The wagon stopped, and the driver stepped off. Fymurip waited quietly as his master walked toward the back. The man opened the flaps, motioned with his left hand, and said in broken Turkish, “Come. Come on out.”
He hesitated at first, his eyes adjusting to the sharp light of the setting sun. Then he crawled to the end of the wagon, letting the chains of his manacles drag along the slats.
“Please, step out.”
He did as instructed, though the flay marks on his back from his last beating were growing stiff with scar tissue. He stretched his taut skin as he emerged, then straightened himself as best he could to stare into his new master’s eyes. A sign of defiance; some might say, disobedience. But he was tired of looking away.
They were big, brown eyes, inset in a long, gaunt face, covered with a thin beard of graying hair. He was older than Fymurip, that was clear, perhaps twenty years or more, but the thick, loose dark robe that covered his tall frame seemed small, draped gently across his broad shoulders. He was wider than he had seemed at first; not fat, really, but big-boned, his hands larger than Fymurip’s but with fingers longer, narrower, pointy like brush needles. His nose was long and thin, and he stared at Fymurip with a wry smile on pale lips.
He pointed to a rock at their feet. “Lay your chains over rock.”
Fymurip hesitated again, then knelt and pulled his chains tight until the links were taut and straight.
Before he could look up into his master’s face, the big man drew a sword and cut the chain in half.

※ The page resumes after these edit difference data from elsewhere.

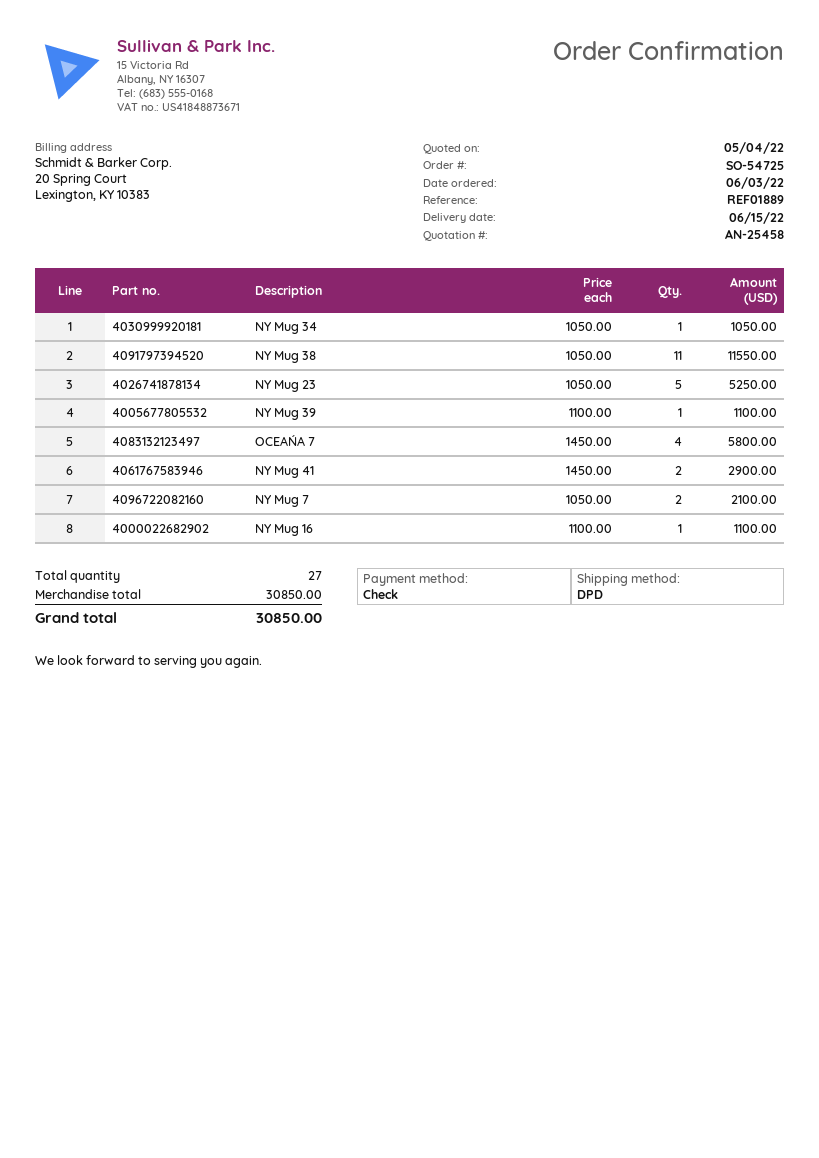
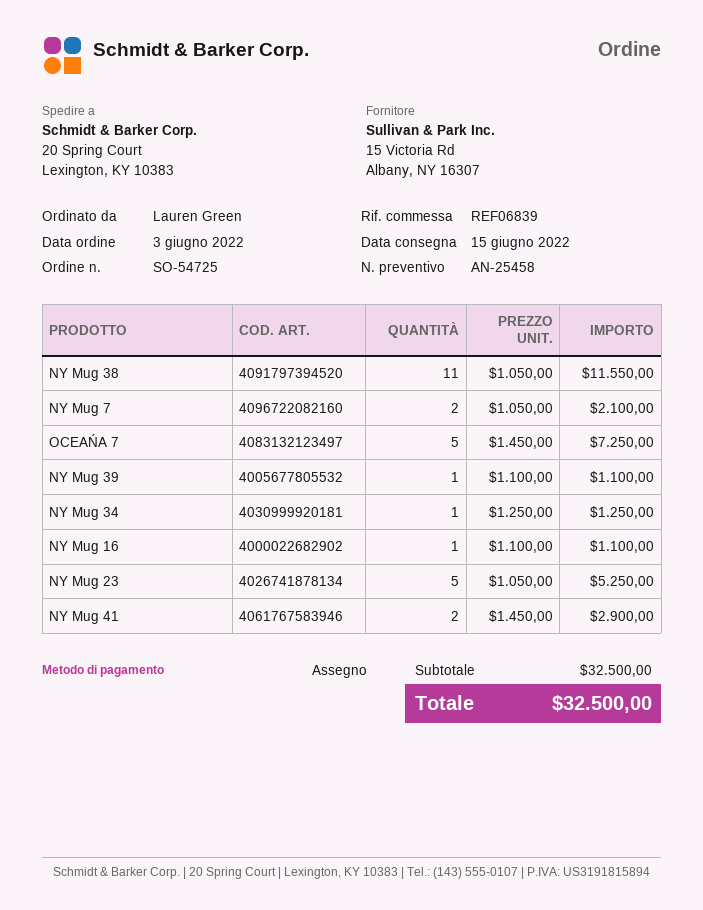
reference: REF01889 -> REF06839
NY Mug 34: 1 x 1050.00 = 1050.00 -> 1 x 1250.00 = 1250.00
OCEAŃA 7: 4 x 1450.00 = 5800.00 -> 5 x 1450.00 = 7250.00
subtotal: 30850.00 -> 32500.00
total: 30850.00 -> 32500.00

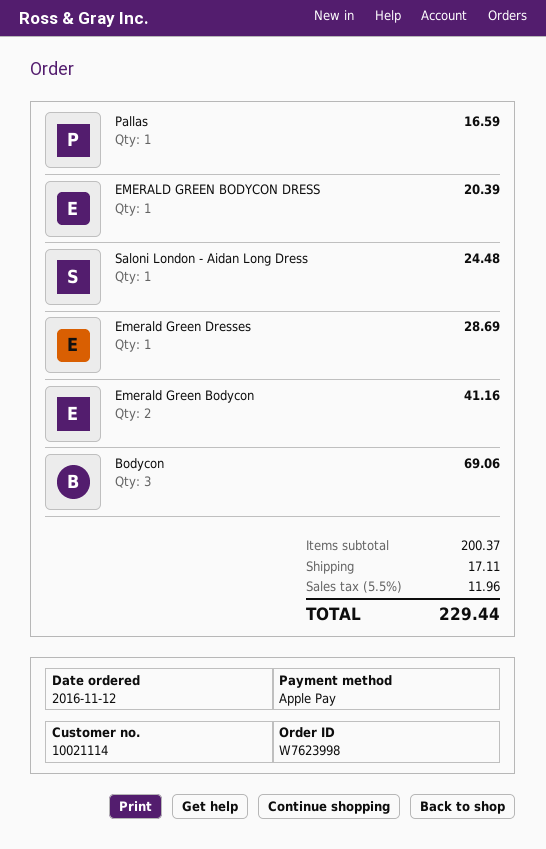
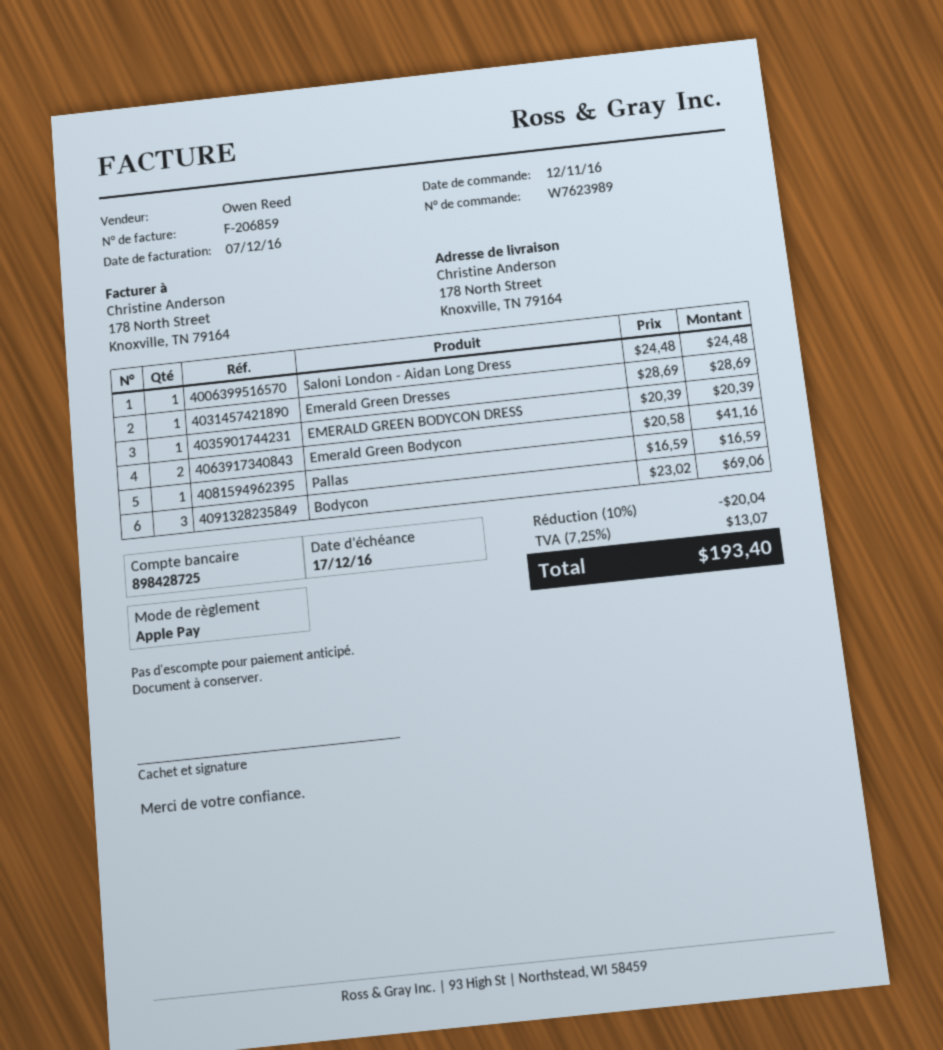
order number: W7623998 -> W7623989
discount: none -> 10% = 20.04
shipping: 17.11 -> none
tax: 5.5% = 11.96 -> 7.25% = 13.07
total: 229.44 -> 193.40

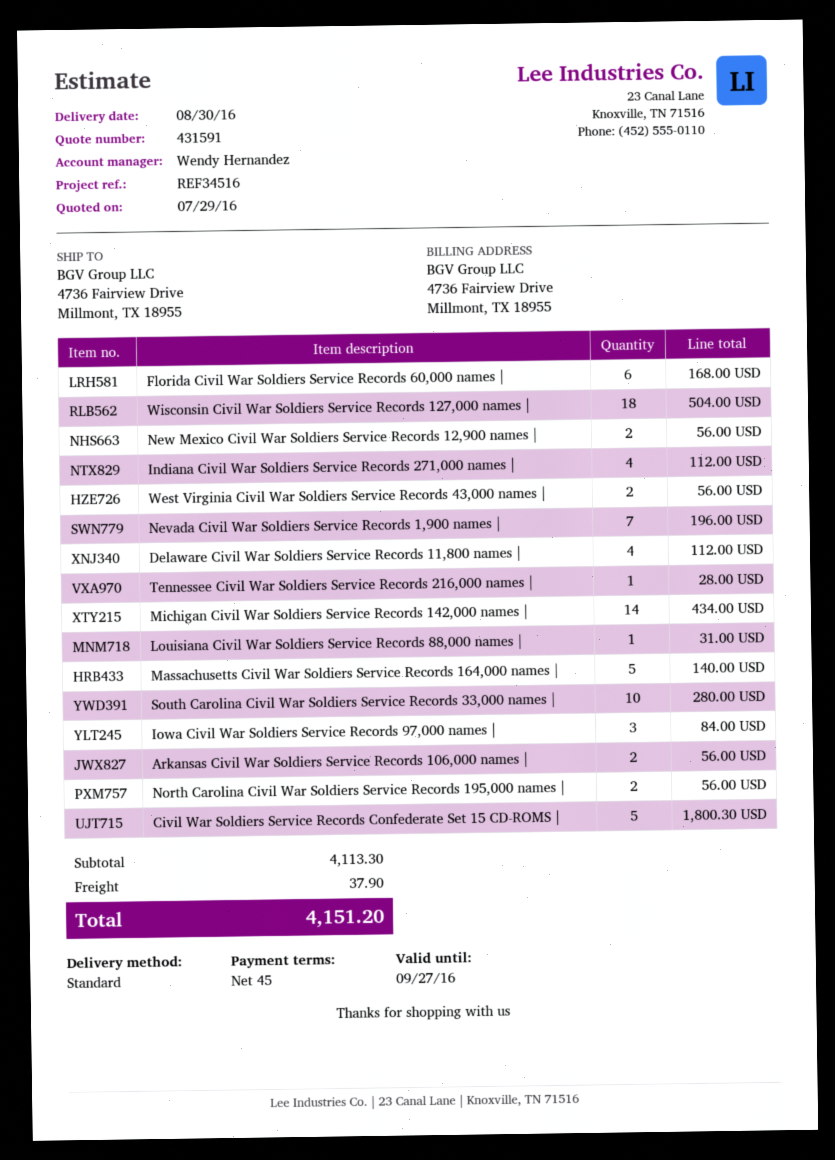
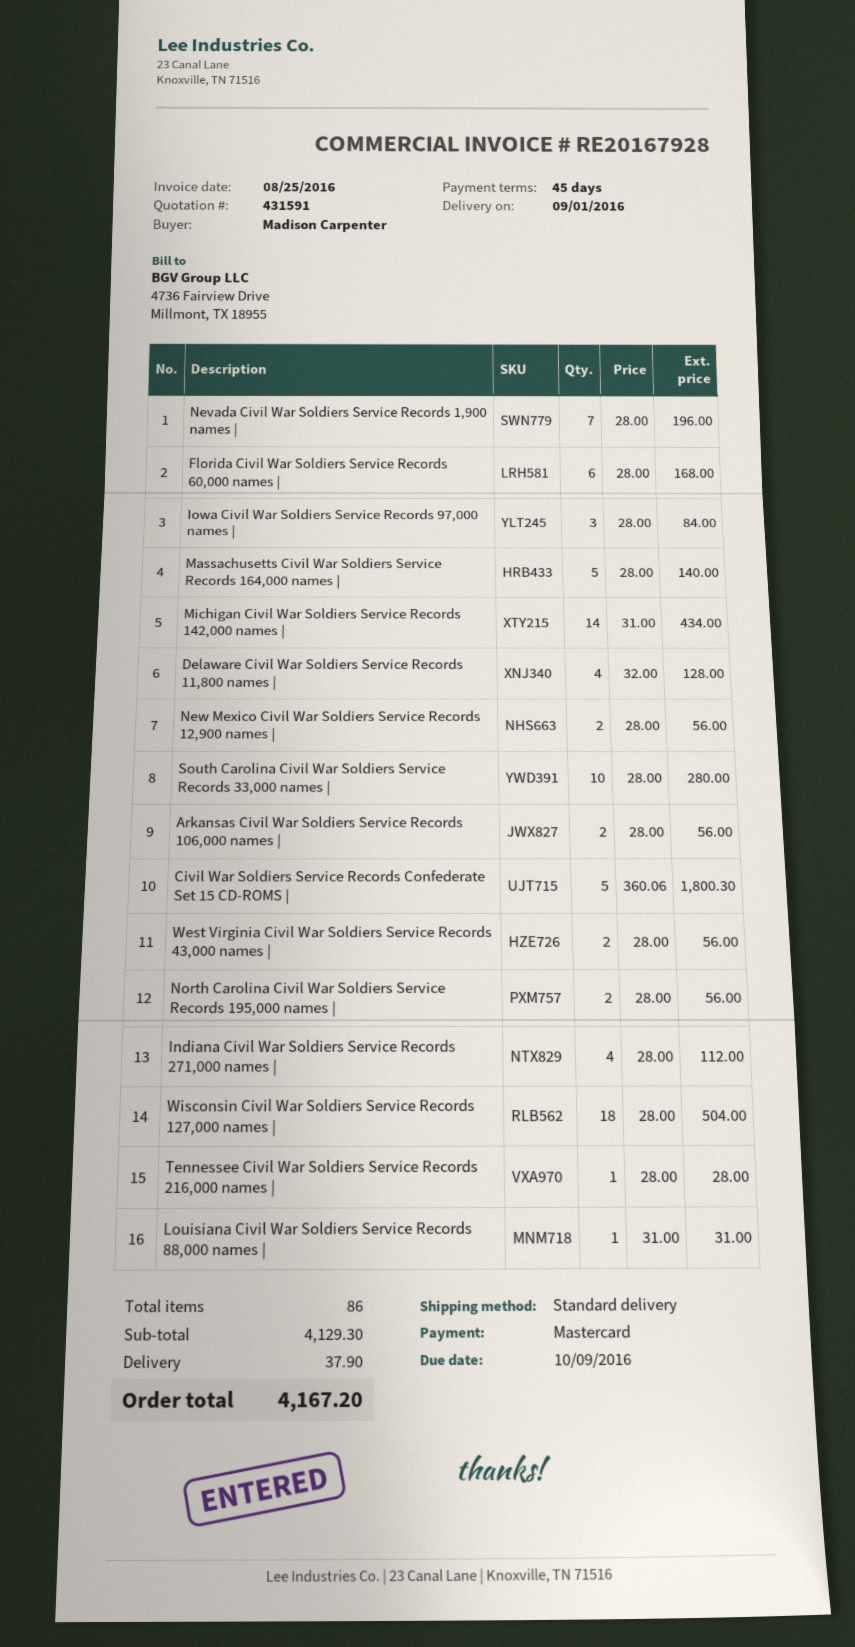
delivery date: 2016-08-30 -> 2016-09-01
Delaware Civil War Soldiers Service Records 11,800 names |: 4 for 112.00 -> 4 for 128.00
subtotal: 4113.30 -> 4129.30
total: 4151.20 -> 4167.20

Fymurip fell backward, his arms splayed out fully to his sides. He lay there like an image of Christ Jesus on the cross, spreading his fingers out, then making a fist, then back again. The only time in the past three years that he had ever felt this free was in the pits, killing. And now here he was, lying in the muck and mud, before a giant of a man whom he thought owned him.
“I apologize that I remove your shackles cannot,” the man said. “That horrid man of an excuse Boyko refused to give me key. But we’ll find a way to cut them up.”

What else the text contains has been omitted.